Anyone who has seen the movie Field of Dreams knows the story of Archibald “Moonlight” Graham. He played just one inning as a major leaguer, never came to bat, and retired from baseball to become a doctor in the small town of Chisholm, Minnesota. It’s all completely true, and writer W.P. Kinsella turned the story of Graham’s brief career into literary gold, and Hollywood followed suit by creating the character that Burt Lancaster so memorably played on the screen. We can all picture Lancaster as he walks off the field and asks “Win one for me one day, will you boys?” But there was a baseball career that eclipsed even Graham’s in terms of nothingness, and it belongs to Chicagoan Alexander Thomson Burr.
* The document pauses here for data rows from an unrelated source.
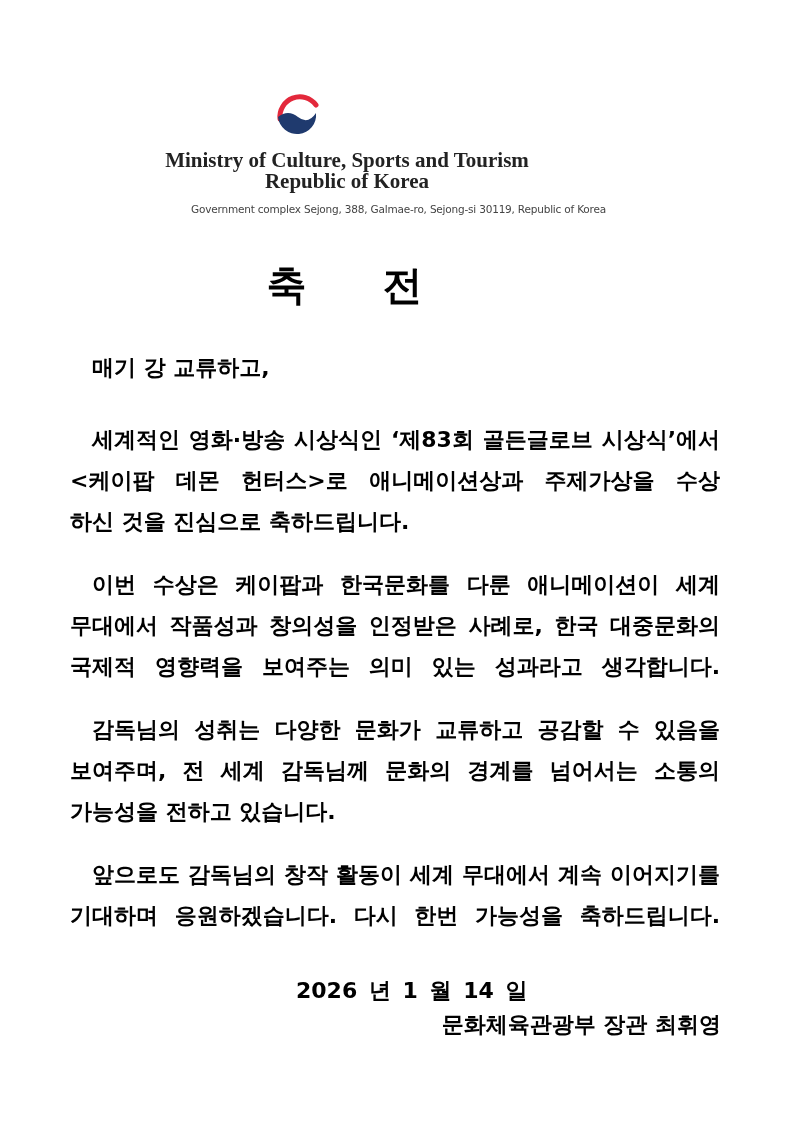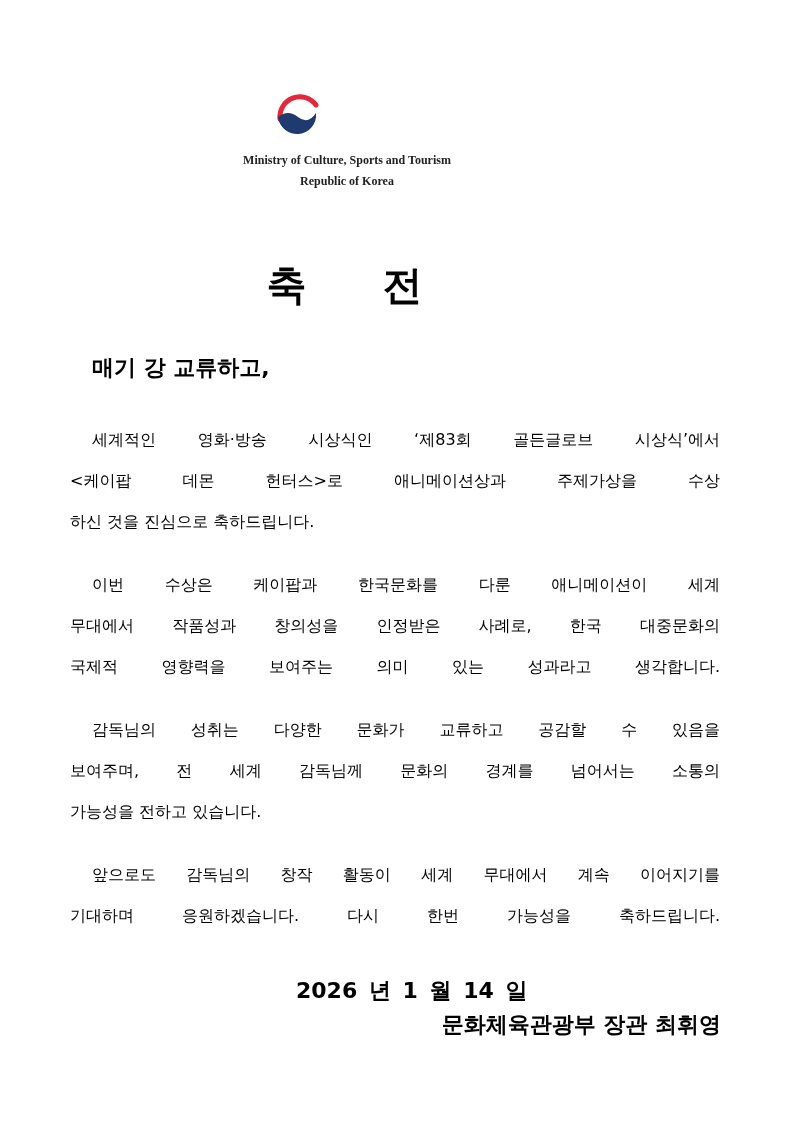--- a/index.html
+++ b/index.html
@@ -1,45 +1,46 @@
 <!DOCTYPE html>
 <html><head>
   <meta charset="utf-8">
   <style>
     html, body { margin: 0; padding: 0; background: #ffffff; }
     body { width: 797px; height: 1133px; position: relative; overflow: hidden; font-family: "DejaVu Sans", sans-serif; color: #000; }
     .letterhead { position: absolute; left: 0; top: 0; width: 797px; height: 230px; }
     .logo-row { position: absolute; left: 270px; top: 88px; height: 54px; display: flex; align-items: center; }
     .emblem { width: 56px; height: 52px; margin-right: 10px; }
     .ministry-ko { font-size: 29px; color: #8a7a55; font-weight: normal; letter-spacing: 1px; font-family: "DejaVu Sans", sans-serif; }
-    .ministry-en { position: absolute; left: 0; width: 694px; top: 150px; text-align: center; font-family: "Liberation Serif", "DejaVu Serif", serif; font-weight: bold; font-size: 12px; color: #222; line-height: 21px; }
+    .ministry-en { position: absolute; left: 0; width: 694px; top: 150px; text-align: center; font-family: "Liberation Serif", "DejaVu Serif", serif; font-weight: bold; font-size: 21px; color: #222; line-height: 21px; }
     .address { position: absolute; left: 0; width: 797px; top: 203px; text-align: center; font-family: "DejaVu Sans", sans-serif; font-size: 10.5px; color: #444; letter-spacing: -0.2px; }
     .doc-title { position: absolute; top: 258px; left: 0; width: 689px; text-align: center; font-size: 40px; font-weight: bold; font-family: "DejaVu Serif", serif; }
     .doc-title span { display: inline-block; margin: 0 38px; }
-    .line { position: absolute; left: 70px; width: 650px; font-size: 16px; font-weight: normal; line-height: 30px; white-space: nowrap; font-family: "DejaVu Sans", sans-serif; }
+    .line { position: absolute; left: 70px; width: 650px; font-size: 22px; font-weight: bold; line-height: 30px; white-space: nowrap; font-family: "DejaVu Sans", sans-serif; }
     .just { text-align: justify; text-align-last: justify; }
     .indent { padding-left: 22px; width: 628px; }
     .salutation { position: absolute; left: 92px; top: 353px; font-size: 22px; font-weight: bold; font-family: "DejaVu Sans", sans-serif; }
     .date { position: absolute; left: 296px; top: 976px; font-size: 22px; font-weight: bold; word-spacing: 4px; }
     .signature { position: absolute; right: 76px; top: 1010px; font-size: 22px; font-weight: bold; letter-spacing: 0px; }
   </style>
 </head>
 <body>
 
 <div class="letterhead">
   <div class="logo-row">
     <svg class="emblem" viewBox="0 0 56 52">
       <path d="M10 30 A20 20 0 0 1 46 16" fill="none" stroke="#e3283b" stroke-width="5" stroke-linecap="round"></path>
       <path d="M8 28 A19 19 0 1 0 46 24 Q38 36 28 28 Q18 20 8 28 Z" fill="#1f3a6e"></path>
     </svg>
   </div>
   <div class="ministry-en">
     <div>Ministry of Culture, Sports and Tourism</div>
     <div>Republic of Korea</div>
   </div>
+  <div class="address">Government  complex  Sejong, 388, Galmae-ro, Sejong-si 30119, Republic of Korea</div>
 </div>
 
 <div class="doc-title">
   <span>축</span><span>전</span>
 </div>
 
 <div class="salutation">매기 강 교류하고,</div>
 
 <div class="line just indent" style="top:425px">세계적인 영화·방송 시상식인 ‘제83회 골든글로브 시상식’에서</div>
 <div class="line just" style="top:466px">&lt;케이팝 데몬 헌터스&gt;로 애니메이션상과 주제가상을 수상</div>

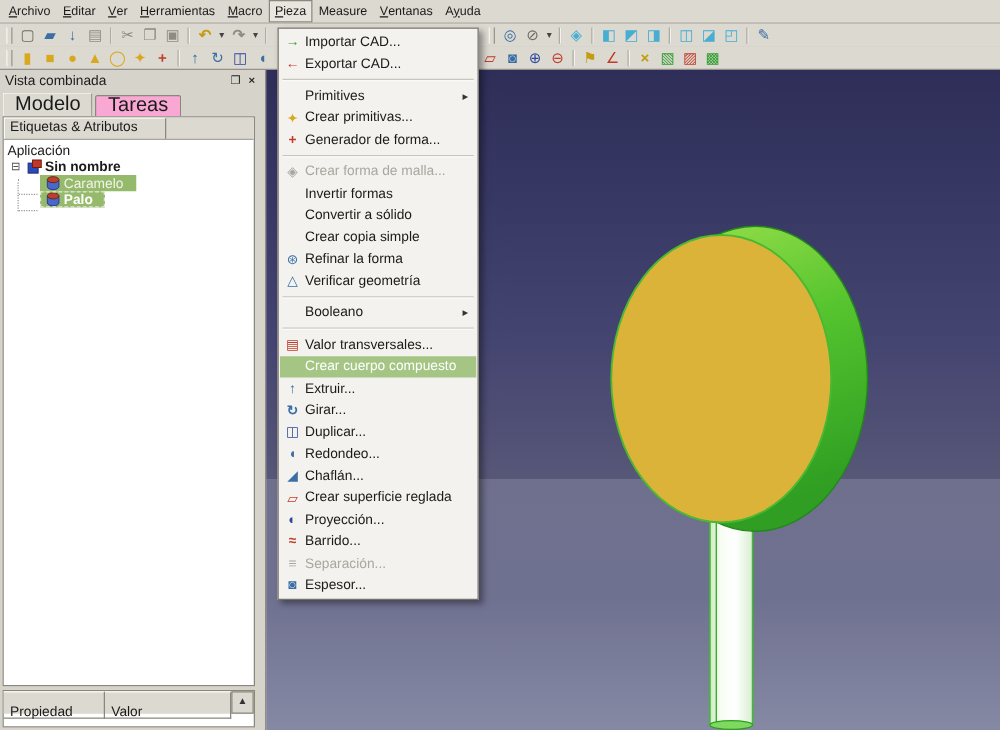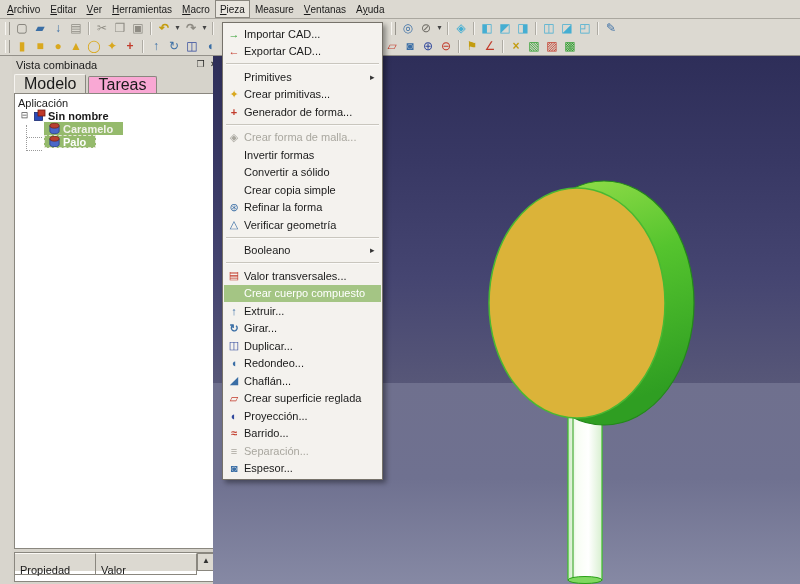--- a/index.html
+++ b/index.html
@@ -21,36 +21,36 @@
   .tb{width:18px;height:16px;line-height:16px;text-align:center;font-size:12px;flex:none;cursor:default;}
   .tb.dd{width:9px;font-size:8px;color:#444;}
   .tb-handle{width:3px;height:13px;border-left:1px solid #f7f5f1;border-right:1px solid #98958d;margin:0 3px;flex:none;}
   .tb-sep{width:1px;height:13px;background:#aeaba3;border-right:1px solid #f4f2ee;margin:0 3px;flex:none;}
   .cluster-right1{position:absolute;left:388px;top:0;height:18px;display:flex;align-items:center;}
   .cluster-right2{position:absolute;left:383px;top:0;height:18px;display:flex;align-items:center;}
   .c-blue{color:#3a6ea5}.c-lblue{color:#45aed2}.c-yellow{color:#d9a81e}.c-gray{color:#8e8b83}
   .c-green{color:#2f9e2f}.c-red{color:#c23b2b}.c-navy{color:#30489c}.c-gold{color:#c39c10}
   .c-dgray{color:#6f6d66}.bold{font-weight:bold}
   
-  .dock{position:absolute;left:12px;top:56px;width:212px;bottom:0;background:#d6d3cb;border-right:1px solid #8f8c84;}
+  .dock{position:absolute;left:0;top:56px;width:212px;bottom:0;background:#d6d3cb;border-right:1px solid #8f8c84;}
   .dock-title{position:absolute;left:4px;top:3px;font-size:11px;}
   .dock-btns{position:absolute;right:26px;top:2px;display:flex;}
   .dock-btn{width:13px;height:13px;line-height:13px;text-align:center;font-size:9px;color:#222;cursor:default;}
   .tabs{position:absolute;left:2px;top:18px;display:flex;align-items:flex-end;font-size:16px;height:19px;}
   .tab{border:1px solid #8a877f;border-bottom:none;background:#f9a8d4;padding:1px 9px;height:14px;line-height:14px;margin-right:2px;border-radius:2px 2px 0 0;}
   .tab.active{background:#dcd9d1;height:16px;line-height:16px;border-top-color:#f6f4f0;border-left-color:#f6f4f0;}
   .tree-frame{position:absolute;left:2px;right:8px;top:37px;bottom:35px;background:#fff;border:1px solid #8a877f;overflow:hidden;}
   .tree-header{height:17px;background:#dcd9d1;border-bottom:1px solid #a8a59d;display:flex;font-size:11px;}
   .tree-header-cell{width:120px;padding:1px 4px;border-right:1px solid #8a877f;border-top:1px solid #fbf9f5;border-left:1px solid #fbf9f5;}
   .tree{position:relative;font-size:11px;padding-top:2px;}
   .trow{height:13px;display:flex;align-items:center;white-space:nowrap;}
   .expander{width:9px;height:9px;line-height:9px;font-size:9px;color:#555;text-align:center;margin-left:5px;flex:none;}
   .doc-ico,.cyl-ico{flex:none;margin:0 2px 0 4px;}
   .tree-label-bold{font-weight:bold;margin-left:0;text-align:right;}
-  .sel{background:#95ba6c;color:#f2f2ea;display:inline-flex;align-items:center;padding-right:10px;font-weight:bold;}
+  .sel{background:#95ba6c;color:#f2f2ea;display:inline-flex;align-items:center;padding-right:10px;}
   .sel.focus{outline:1px dashed #e6e6da;outline-offset:-1px;color:#fff;font-weight:bold;}
   .indent{margin-left:29px;}
   .dotline-v{position:absolute;left:11px;top:31px;height:26px;border-left:1px dotted #9a9a9a;}
   .dotline-h{position:absolute;left:12px;width:15px;border-top:1px dotted #9a9a9a;}
   .prop-frame{position:absolute;left:2px;right:8px;bottom:2px;height:28px;background:#fff;border:1px solid #8a877f;}
   .prop-header{display:flex;height:18px;font-size:11px;background:#dcd9d1;}
   .prop-cell{padding:10px 5px;border-right:1px solid #8a877f;border-top:1px solid #fbf9f5;border-bottom:1px solid #8a877f;}
   .prop-cell.c1{width:70px;} .prop-cell.c2{flex:1;}
   .vscroll-btn{width:16px;height:16px;background:#dcd9d1;border:1px solid #8a877f;text-align:center;line-height:14px;font-size:8px;color:#333;flex:none;}
   
@@ -193,20 +193,23 @@
   <div class="dock-btns" style="right:4px;">
     <div class="dock-btn">❐</div>
     <div class="dock-btn bold">×</div>
   </div>
   <div class="tabs">
     <div class="tab active">Modelo</div>
     <div class="tab">Tareas</div>
   </div>
 
   <div class="tree-frame">
+    <div class="tree-header">
+      <div class="tree-header-cell">Etiquetas &amp; Atributos</div>
+    </div>
     <div class="tree">
       <div class="dotline-v"></div>
       <div class="dotline-h" style="top:43px;"></div>
       <div class="dotline-h" style="top:56px;"></div>
       <div class="trow" style="padding-left:3px;">
         <span>Aplicación</span>
       </div>
       <div class="trow">
         <span class="expander">⊟</span>
         <svg class="doc-ico" width="13" height="13" viewBox="0 0 13 13">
Burr was born in Chicago in 1893, and he attended prep school and college on the east coast. He was included on the roster of the New York Yankees at the beginning of the 1914 season. The Yankees were managed by Frank Chance, who had been a part of the famed “Tinker-to-Evers-to-Chance” infield that the Cubs had fielded in the prior decade. Chance’s managerial moves in a game on April 21, 1914 left him with no choice but to put Burr into the outfield for the ninth inning. There was one small problem with this maneuver: Burr was actually a pitcher, not an outfielder. Like Moonlight Graham, Burr played a single half-inning in the outfield, where nothing was hit his way. And like Moonlight Graham, Burr never came up to bat, and never again played in another major league game. But unlike Moonlight Graham, Burr played a position that he was not supposed to be at. But better to play out of position than to never make it at all.
Alexander Burr’s life after baseball was also much different from Moonlight Graham’s. Burr initially returned to school, but signed up for the U.S. Air Service when fighting broke out in Europe. The Air Service was created in May of 1918, and the use of airplanes in combat was still a new idea at that time. The dangers of using airplanes came into full view on October 12, 1918 when Burr collided in mid-air with another pilot over a lake at Cazaux, France. Four and a half years after his half-inning in the big league sun, Burr died at the age of 24.
Thanks to all who sacrificed for this country.
It’s been a long offseason, and we’re down to 72 hours until the season begins.